The interactive movie flailed about and quickly imploded, and interactive fiction's few attempts at pure narrative led to most people suggesting they might as well read a book. For a vast majority of gaming's history, the medium has been about doing. But now, as we enter a new decade, is there a chance that could change?

In 2008, Dan Pinchbeck, a senior lecturer at the University of Portsmouth, released a Half-Life 2 mod called Dear Esther. Part of a research project examining novel uses of first-person game engines, it removed all agency from the player, casting him or her as an unidentified figure exploring a desolate island. Randomly triggered audio clips spouted the memoirs of a dying man, and letters to the mysterious Esther, whose presence seems to be felt on the island in an unusual and abstract way.

Dear Esther seems to have spawned a new trend in indie development: the game that isn't a game. Since Esther, we've seen Judith - a low-fi walk around an unsettling castle, a retelling of the opera Bluebeard - The Path - Tale of Tales' controversial and heavily symbolic version of Little Red Riding Hood - Small Worlds - a pure-exploration game, in which the player slowly uncovers a collection of snowglobe-esque environments - and now a couple of my own pieces.

My ongoing Half-Life 2 mod project Post Script is an attempt to see how little interaction you can get away with in something that's still ostensibly game-like. Nestlings just gets rid of the game altogether, and simply uses the Source engine to tell a short story.

Critical Eye

It was a couple of days after I released version one of the first episode of Post Script that Robert Yang first emailed me. Yang is a designer and writer I thoroughly respect. As well as having developed an entire section of the upcoming Black Mesa mod - a current-generation remake of the original Half-Life - he's the creator of Radiator, a collection of short Half-Life 2 mods exploring unusual and highly personal themes. So to have him very carefully explain to me exactly why he thought my work... well, didn't work was something of a punch to the gut.

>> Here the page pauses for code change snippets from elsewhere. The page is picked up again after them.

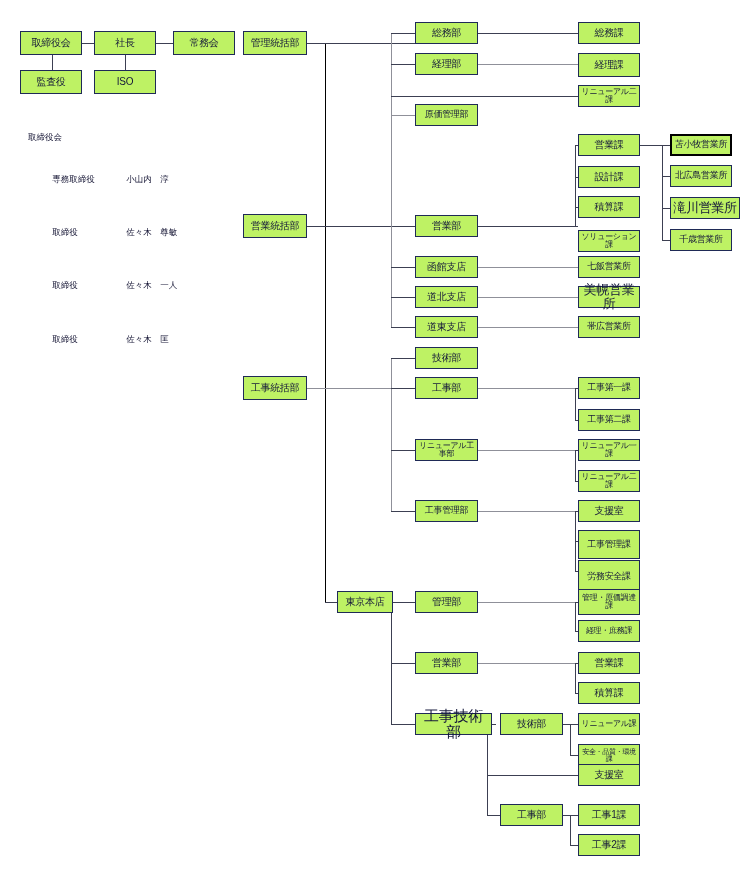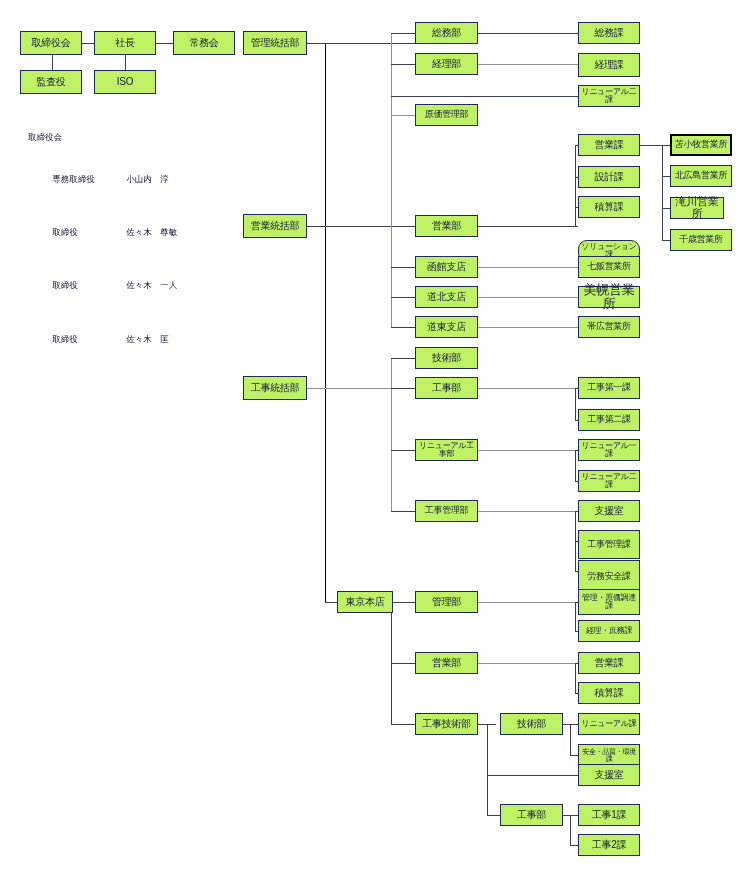--- a/index.html
+++ b/index.html
@@ -179,25 +179,25 @@
   <div class="node" style="left:415px; top:53px; width:63px; height:22px; font-size:10px;">経理部</div>
   <div class="node" style="left:578px; top:53px; width:62px; height:24px; font-size:10px;">経理課</div>
   <div class="node" style="left:578px; top:85px; width:62px; height:22px; font-size:8px;">リニューアル二課</div>
   <div class="node" style="left:415px; top:104px; width:63px; height:22px; font-size:9px;">原価管理部</div>
 
   <div class="node" style="left:243px; top:214px; width:64px; height:24px; font-size:10px;">営業統括部</div>
   <div class="node" style="left:415px; top:215px; width:63px; height:22px; font-size:10px;">営業部</div>
   <div class="node" style="left:578px; top:134px; width:62px; height:22px; font-size:10px;">営業課</div>
   <div class="node" style="left:578px; top:166px; width:62px; height:22px; font-size:10px;">設計課</div>
   <div class="node" style="left:578px; top:196px; width:62px; height:22px; font-size:10px;">積算課</div>
-  <div class="node" style="left:578px; top:240px; width:62px; height:22px; font-size:8px;border-radius:9px;">ソリューション課</div>
+  <div class="node" style="left:578px; top:230px; width:62px; height:22px; font-size:8px;">ソリューション課</div>
 
   <div class="node emph" style="left:670px; top:134px; width:62px; height:22px; font-size:9px;">苫小牧営業所</div>
   <div class="node" style="left:670px; top:165px; width:62px; height:22px; font-size:9px;">北広島営業所</div>
-  <div class="node" style="left:670px; top:197px; width:54px; height:22px; font-size:11px;">滝川営業所</div>
+  <div class="node" style="left:670px; top:197px; width:70px; height:22px; font-size:13px;">滝川営業所</div>
   <div class="node" style="left:670px; top:229px; width:62px; height:22px; font-size:9px;">千歳営業所</div>
 
   <div class="node" style="left:415px; top:256px; width:63px; height:22px; font-size:10px;">函館支店</div>
   <div class="node" style="left:578px; top:256px; width:62px; height:22px; font-size:9px;">七飯営業所</div>
   <div class="node" style="left:415px; top:286px; width:63px; height:22px; font-size:10px;">道北支店</div>
   <div class="node" style="left:578px; top:286px; width:62px; height:22px; font-size:13px;">美幌営業所</div>
   <div class="node" style="left:415px; top:316px; width:63px; height:22px; font-size:10px;">道東支店</div>
   <div class="node" style="left:578px; top:316px; width:62px; height:22px; font-size:9px;">帯広営業所</div>
 
   <div class="node" style="left:243px; top:376px; width:64px; height:24px; font-size:10px;">工事統括部</div>
@@ -213,21 +213,21 @@
   <div class="node" style="left:578px; top:530px; width:62px; height:29px; font-size:9px;">工事管理課</div>
   <div class="node" style="left:578px; top:560px; width:62px; height:34px; font-size:9px;">労務安全課</div>
 
   <div class="node" style="left:337px; top:591px; width:56px; height:22px; font-size:10px;">東京本店</div>
   <div class="node" style="left:415px; top:591px; width:63px; height:22px; font-size:10px;">管理部</div>
   <div class="node" style="left:578px; top:589px; width:62px; height:26px; font-size:8px;">管理・原価調達課</div>
   <div class="node" style="left:578px; top:620px; width:62px; height:22px; font-size:8px;">経理・庶務課</div>
   <div class="node" style="left:415px; top:652px; width:63px; height:22px; font-size:10px;">営業部</div>
   <div class="node" style="left:578px; top:652px; width:62px; height:22px; font-size:10px;">営業課</div>
   <div class="node" style="left:578px; top:682px; width:62px; height:22px; font-size:10px;">積算課</div>
-  <div class="node" style="left:415px; top:713px; width:63px; height:22px; font-size:10px;">工事技術部</div>
+  <div class="node" style="left:415px; top:713px; width:77px; height:22px; font-size:15px;">工事技術部</div>
   <div class="node" style="left:500px; top:713px; width:63px; height:22px; font-size:10px;">技術部</div>
   <div class="node" style="left:578px; top:713px; width:62px; height:22px; font-size:8px;">リニューアル課</div>
   <div class="node" style="left:578px; top:744px; width:62px; height:22px; font-size:7px;">安全・品質・環境課</div>
   <div class="node" style="left:578px; top:764px; width:62px; height:22px; font-size:10px;">支援室</div>
   <div class="node" style="left:500px; top:804px; width:63px; height:22px; font-size:10px;">工事部</div>
   <div class="node" style="left:578px; top:804px; width:62px; height:22px; font-size:10px;">工事1課</div>
   <div class="node" style="left:578px; top:834px; width:62px; height:22px; font-size:10px;">工事2課</div>
 
   <div class="roster" style="left:28px; top:112px; font-size:8.5px;">
     <span class="r-line">取締役会</span>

Some of his criticisms I absolutely agree with. I'm not a level designer, for example, so my signposting and general architecture construction were less than brilliant. But Yang also outlined what he thought were the three ingredients of successful single-player game design: a strong aesthetic, decent storytelling, and meaningful interaction.

For the most part, I agree. But this got me thinking about that magical line again. And the question I emerged with was: is there an assumption that games shouldn't cross that line, wherever it may be? Are we saying that pieces built in videogame engines absolutely have to be games?

Yang and I have exhanged a few emails since, debating this topic. He sees pure narrative in game engines as an interesting movement, but one that will ultimately lead to a dead end. He's written on his blog about why he thinks this is the case, outlining his ideas about the best game design practice. And while his argument is strong, I can't help but feel we're approaching it from a binary perspective, when in actual fact, that's going to lead nowhere. There's not a compromise. We're talking about radically different things.

Yang is talking about game design. I'm talking about exploring an entirely new form of vaguely interactive fiction. It exists somewhere between cinema and videogames, probably. But while it appears, on the surface, to be closely related to the former, something about the fact that it's you exploring this place subtly sets it apart.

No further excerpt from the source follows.